:: WHAT YOU WILL DO ::
Search the records for the string "redirect", and show each line where it appears.

:: RECORD EXTRACTS ::
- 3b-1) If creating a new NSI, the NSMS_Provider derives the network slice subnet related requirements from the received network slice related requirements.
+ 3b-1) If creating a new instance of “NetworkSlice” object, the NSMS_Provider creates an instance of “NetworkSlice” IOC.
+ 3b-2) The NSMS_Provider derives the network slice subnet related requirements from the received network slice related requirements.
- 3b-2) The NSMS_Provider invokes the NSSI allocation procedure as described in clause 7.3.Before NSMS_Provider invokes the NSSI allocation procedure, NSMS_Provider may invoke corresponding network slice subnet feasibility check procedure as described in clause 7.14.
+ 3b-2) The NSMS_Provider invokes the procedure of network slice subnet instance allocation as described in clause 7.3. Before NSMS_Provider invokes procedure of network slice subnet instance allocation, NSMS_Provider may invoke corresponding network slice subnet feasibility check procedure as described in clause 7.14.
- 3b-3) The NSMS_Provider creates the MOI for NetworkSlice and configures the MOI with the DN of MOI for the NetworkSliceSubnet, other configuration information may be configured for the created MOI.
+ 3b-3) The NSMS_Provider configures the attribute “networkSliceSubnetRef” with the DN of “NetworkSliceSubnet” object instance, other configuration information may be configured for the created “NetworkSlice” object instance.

...

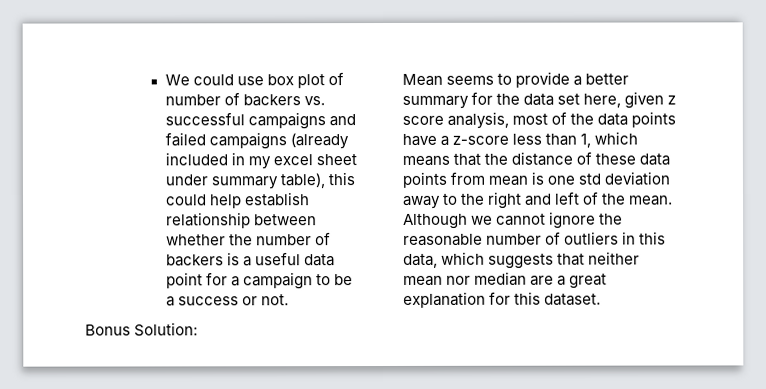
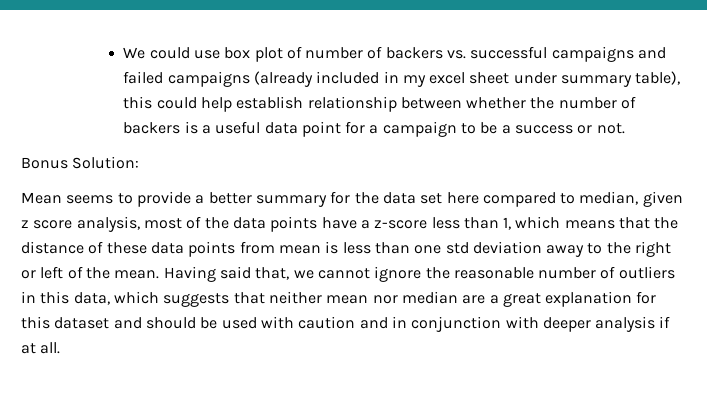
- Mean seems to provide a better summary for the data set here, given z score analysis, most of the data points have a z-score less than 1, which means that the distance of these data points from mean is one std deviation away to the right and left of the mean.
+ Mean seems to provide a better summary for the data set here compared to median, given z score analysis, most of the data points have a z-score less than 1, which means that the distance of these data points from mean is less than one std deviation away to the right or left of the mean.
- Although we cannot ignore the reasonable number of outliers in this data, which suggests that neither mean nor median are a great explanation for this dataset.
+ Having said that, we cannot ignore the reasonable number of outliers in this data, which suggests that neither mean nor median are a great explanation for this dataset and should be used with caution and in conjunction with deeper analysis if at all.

==

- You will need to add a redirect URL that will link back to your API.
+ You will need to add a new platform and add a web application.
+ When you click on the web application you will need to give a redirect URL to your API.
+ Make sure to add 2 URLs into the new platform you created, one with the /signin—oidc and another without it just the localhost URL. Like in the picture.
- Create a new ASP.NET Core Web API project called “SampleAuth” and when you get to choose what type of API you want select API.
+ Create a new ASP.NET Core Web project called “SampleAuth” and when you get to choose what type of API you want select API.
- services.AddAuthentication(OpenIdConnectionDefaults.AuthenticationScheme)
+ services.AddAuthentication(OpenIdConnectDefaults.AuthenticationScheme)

:: TASK ANSWER ::
- You will need to add a redirect URL that will link back to your API.
+ When you click on the web application you will need to give a redirect URL to your API.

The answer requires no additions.